Vous dites que l’urgence va à l’écologisation du monde. De quoi s’agit-il ?
Ph. Mocellin.
« C’est un concept développé par plusieurs économistes, ainsi que par l’ex-ministre des Affaires étrangères, Hubert Védrine. Certains pourraient être tentés de redémarrer au plus vite notre économie en se débarrassant des contraintes environnementales. Ce serait une immense erreur. Des millions de personnes travaillent déjà à une agriculture biologique, à une industrie moins polluante, à des constructions plus autonomes en énergie, c’est tout cela l’écologisation. Cette nouvelle économie circulaire est moins émettrice de gaz à effet de serre. Nous croyons au progrès technologique qui nous conduira vers une croissance écologisée. La lutte contre le changement climatique doit être le fil de conducteur de toute chose. La crise touche très fortement le tourisme de masse et l’aéronautique. Pas de chance, ce sont deux secteurs sur lesquels a particulièrement misé la France. Le capitalisme doit être plus soucieux de l’humain et moins aux aspects financiers, en associant davantage les gens aux décisions politiques et économiques. »

Cette crise peut-elle tout changer du jour au lendemain ?
Ph. Mocellin.
« Non, il y a trop d’enjeux, trop de pays qui ne veulent pas jouer le jeu et d’autres qui n’en ont pas les moyens. La réindustrialisation comme l’écologisation se feront sur vingt ou trente ans. Nos jeunes seront les acteurs de cette nouvelle donne. Nous proposons un Produit intérieur brut (PIB) écologique afin que les entreprises calculent dans leurs coûts l’impact écologique au lieu de l’externaliser. L’idée est de faire en sorte que les consommateurs puissent acheter et que les investisseurs puissent financer en connaissance de cause, autrement dit rendre le marché classique plus intelligent. Il faut qu’on instaure cette idée de PIB écologique sur le plan géostratégique mondiale, ce serait déjà une prise de conscience pour repenser les modes de production. »

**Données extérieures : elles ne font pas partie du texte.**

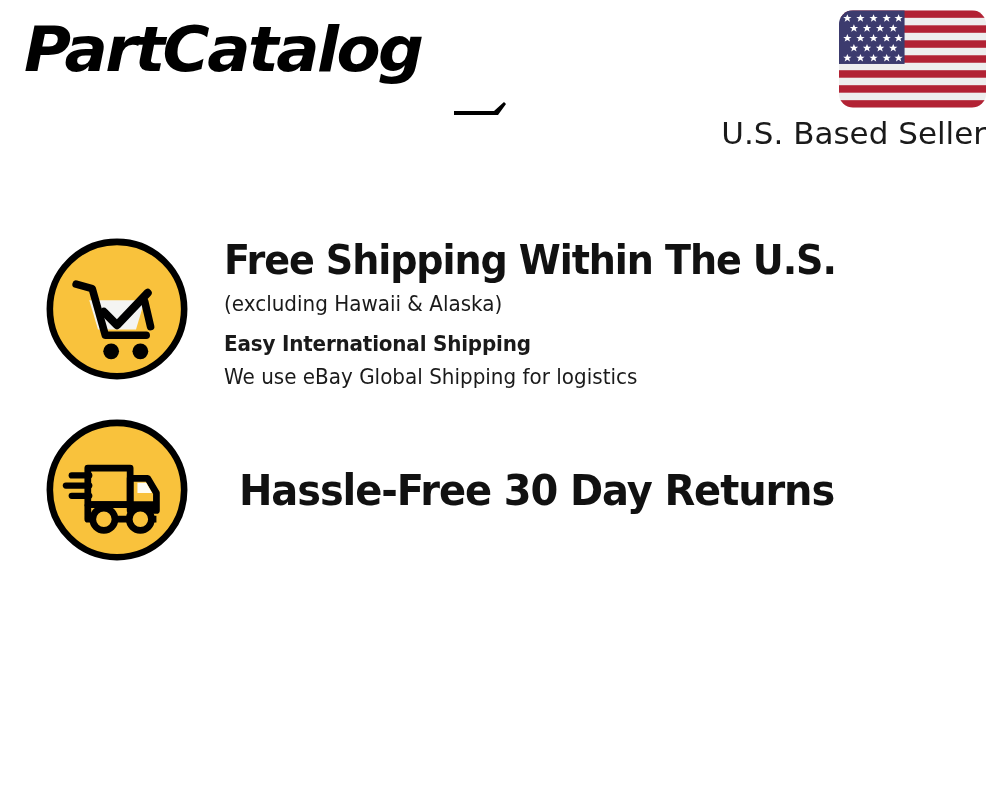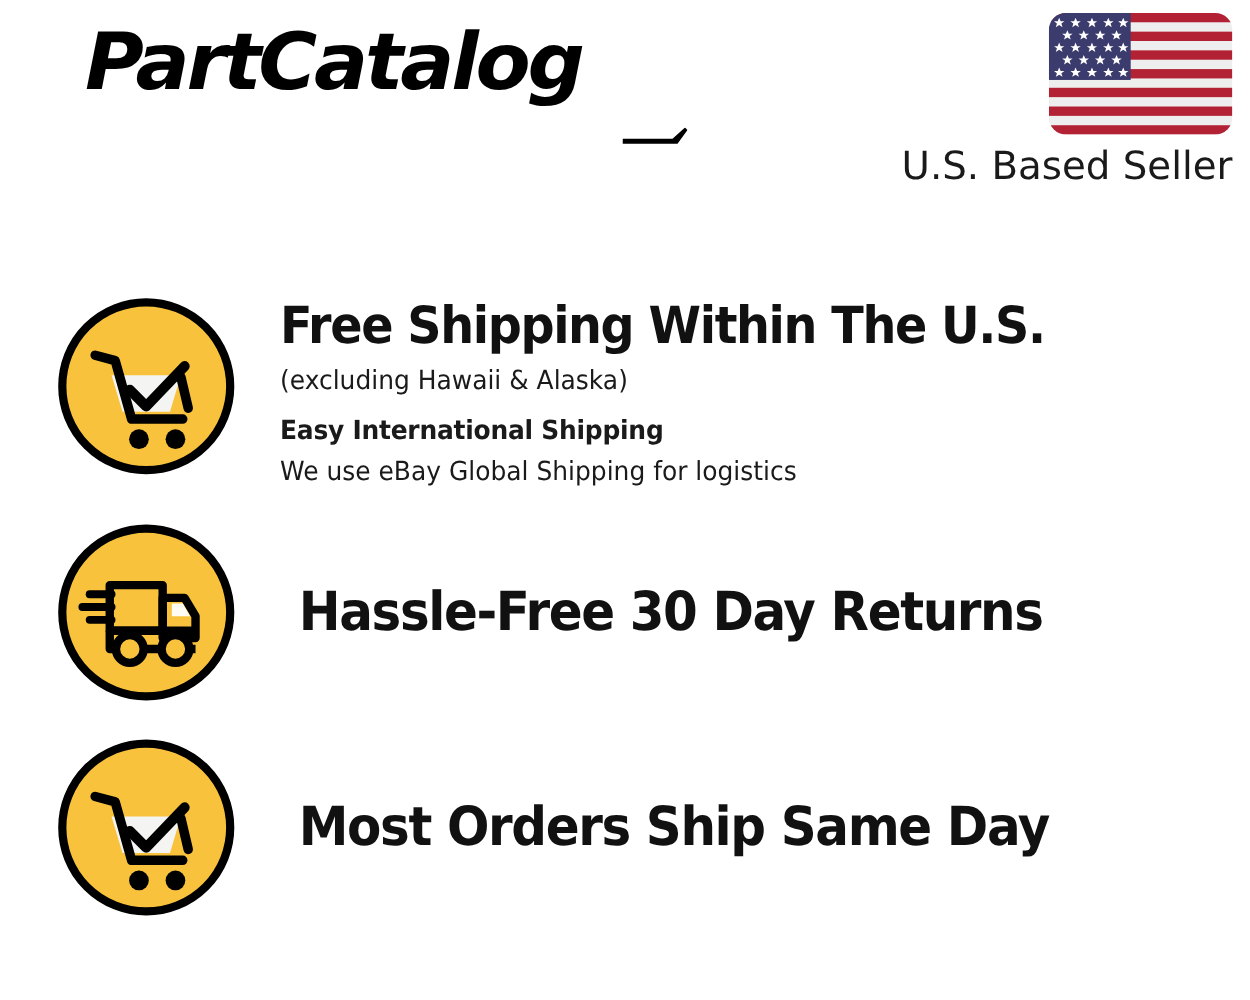--- a/index.html
+++ b/index.html
@@ -27,7 +27,6 @@
     top: 18px;
     width: 470px;
     height: 100px;
-    margin-left: 44px;
   }
   .logo-wordmark {
     position: absolute;

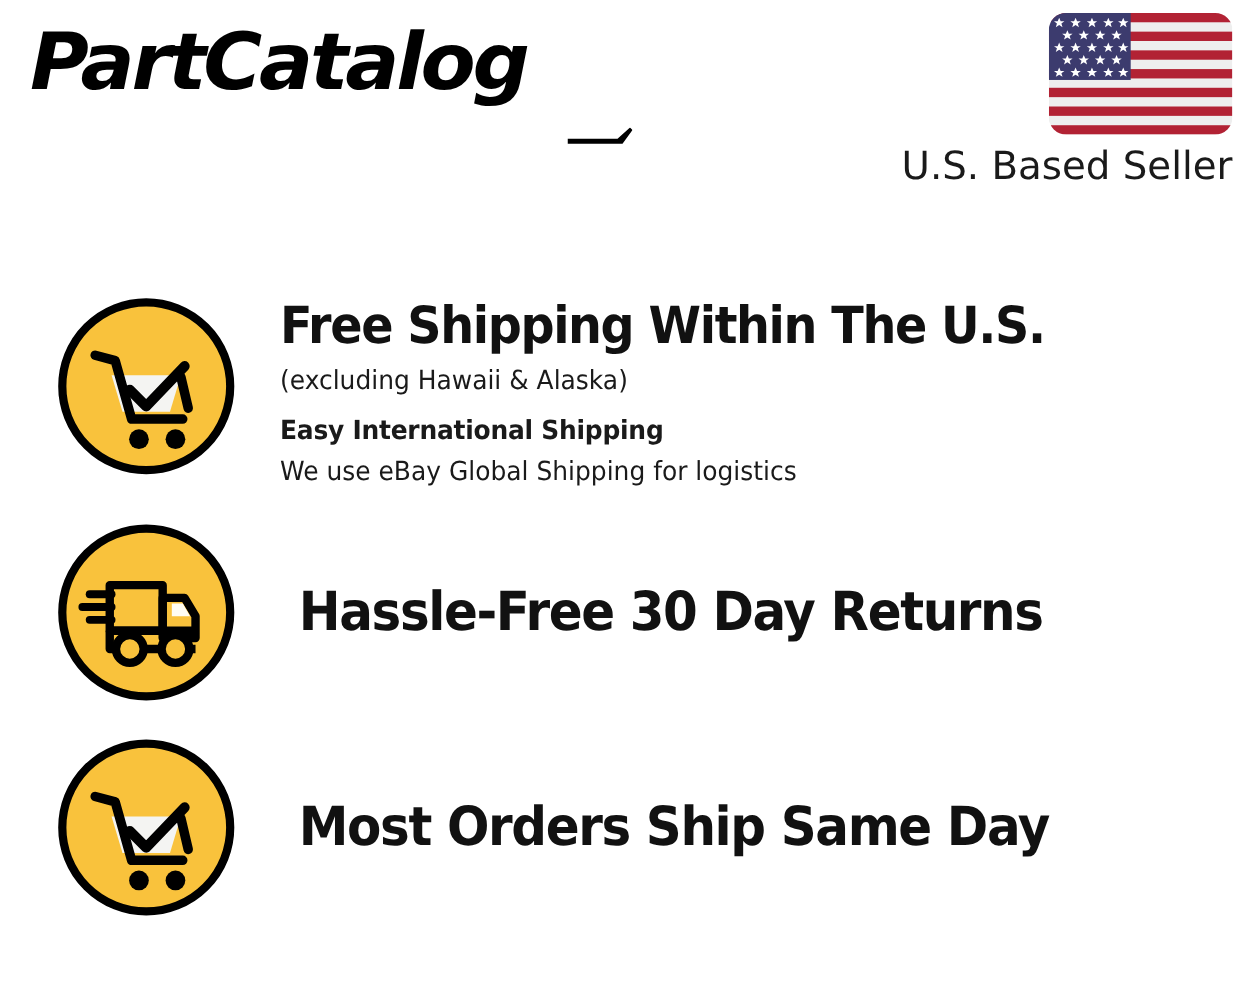--- a/index.html
+++ b/index.html
@@ -264,22 +264,6 @@
       </div>
     </div>
 
-    <div class="feature-row centered">
-      <div class="icon-badge">
-        <svg viewBox="0 0 100 100">
-          <circle cx="50" cy="50" r="46" fill="#F9C23C" stroke="#000000" stroke-width="4.5"></circle>
-          <path d="M31 44 L69 44 L63 64 L37 64 Z" fill="#F4F4F2"></path>
-          <path d="M22 33 L33 36 L42 68 L70 68" fill="none" stroke="#000000" stroke-width="5.2" stroke-linecap="round" stroke-linejoin="round"></path>
-          <path d="M69 45 L73 62" fill="none" stroke="#000000" stroke-width="5.2" stroke-linecap="round"></path>
-          <path d="M41 52 L50 61 L71 39" fill="none" stroke="#000000" stroke-width="5.6" stroke-linecap="round" stroke-linejoin="round"></path>
-          <circle cx="46" cy="79" r="5.4" fill="#000000"></circle>
-          <circle cx="66" cy="79" r="5.4" fill="#000000"></circle>
-        </svg>
-      </div>
-      <div class="feature-text">
-        <div class="f-title big">Most Orders Ship Same Day</div>
-      </div>
-    </div>
 
   </div>
 </div>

Quel bilan dressez-vous de l’action de l’Europe dans la crise actuelle ?
Ph. Mottet. « Si l’Europe veut jouer un rôle de super-puissance entre les Etats-Unis et la Chine, elle doit s’en donner les moyens et sortir de sa naïveté en termes de recherche ou de protectionnisme. Au nom de l’ultralibéralisme et du respect de la concurrence, l’Europe a refusé d’aider ses entreprises. Elle en paye le prix. La réponse financière à la crise est bonne mais est-elle suffisante pour une prise de conscience des enjeux politiques ? »

(*) Auteurs en 2019 d’un manuel d’Introduction à la géopolitique en 50 fiches (éditions Ellipses).